Tuesday, March 27, 2012
“Because Governor Romney is Mormon, a family man, I don’t take issue with his religion,” Mrs. Willauer said. “I don’t know how the pope would feel about that, but we’re all modified Catholics these days anyhow.” -Cathy Willauer of Annapolis, MD (source: New York Times)
This is an interesting description of the Catholic vote, one that I would say is highly accurate. Many Catholics nowadays consider themselves "cafeteria Catholics," picking and choosing which aspects of the faith to practice. Because the Church has such stringent rules and hard lines regarding moral issues, it is unsurprising that Catholics do this. No one is perfect, right? Those strict guidelines present us with a standard to uphold, but, more importantly, instill in us the important sense of family and community that we all seek.

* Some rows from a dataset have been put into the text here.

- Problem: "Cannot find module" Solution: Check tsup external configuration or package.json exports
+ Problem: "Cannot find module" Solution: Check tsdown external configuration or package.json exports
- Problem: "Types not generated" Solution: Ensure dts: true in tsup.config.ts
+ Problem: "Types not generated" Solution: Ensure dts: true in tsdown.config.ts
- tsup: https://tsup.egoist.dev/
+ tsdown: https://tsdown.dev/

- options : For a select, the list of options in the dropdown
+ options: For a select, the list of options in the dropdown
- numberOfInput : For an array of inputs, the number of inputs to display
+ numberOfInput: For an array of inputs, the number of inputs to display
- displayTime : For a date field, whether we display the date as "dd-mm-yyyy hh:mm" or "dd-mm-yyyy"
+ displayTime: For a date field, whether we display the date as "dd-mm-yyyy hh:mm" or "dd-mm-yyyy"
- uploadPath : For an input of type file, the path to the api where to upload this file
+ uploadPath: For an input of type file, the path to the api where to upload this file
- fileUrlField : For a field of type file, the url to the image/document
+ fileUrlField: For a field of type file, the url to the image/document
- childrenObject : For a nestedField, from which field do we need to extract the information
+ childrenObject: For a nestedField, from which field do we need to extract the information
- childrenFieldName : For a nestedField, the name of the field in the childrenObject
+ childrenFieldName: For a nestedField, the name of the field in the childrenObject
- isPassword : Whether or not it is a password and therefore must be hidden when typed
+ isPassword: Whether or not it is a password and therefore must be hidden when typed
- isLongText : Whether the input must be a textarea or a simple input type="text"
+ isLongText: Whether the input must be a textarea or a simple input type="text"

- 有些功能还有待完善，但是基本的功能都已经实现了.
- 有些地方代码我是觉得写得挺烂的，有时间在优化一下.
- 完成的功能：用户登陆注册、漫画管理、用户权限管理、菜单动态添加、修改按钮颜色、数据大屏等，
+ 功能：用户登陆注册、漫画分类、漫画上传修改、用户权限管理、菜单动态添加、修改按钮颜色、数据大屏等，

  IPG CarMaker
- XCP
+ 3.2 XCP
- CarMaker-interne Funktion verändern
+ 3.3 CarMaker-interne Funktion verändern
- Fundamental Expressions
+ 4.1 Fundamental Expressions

According to Katharine Q. Seelye, "A majority [of Catholics] have used artificial birth control and few attend weekly Mass. Most support either same-sex civil unions or marriage, and only a few would prohibit abortions altogether." Clearly, the majority of Catholics do not align ideologically with Rick Santorum, a fellow Catholic. This could explain his poor performance among the group, in addition to his preacher-style rhetoric that encapsulates a more evangelical style. A recent Pew study found that only 42 percent of Catholics know that Santorum is indeed a Catholic.
So, what does this tell us? The evidence suggests that Catholic voters are actually more secular at the polls than one might expect. Because many Catholics no longer adhere strictly to religious doctrine, as suggested by overall support of liberal social positions, the group is acutally an accurate representation of the overall electorate. As Seelye suggests, Catholics make up the entire political spectrum: there are conservatives who attend church daily/weekly and believe firmly in the Church's positions, while others attend less frequently/infrequently and engage in "cafeteria Catholicism." And then there are those who fall somewhere in the middle. Overall, the political split is pretty even; sounds like the American electorate to me.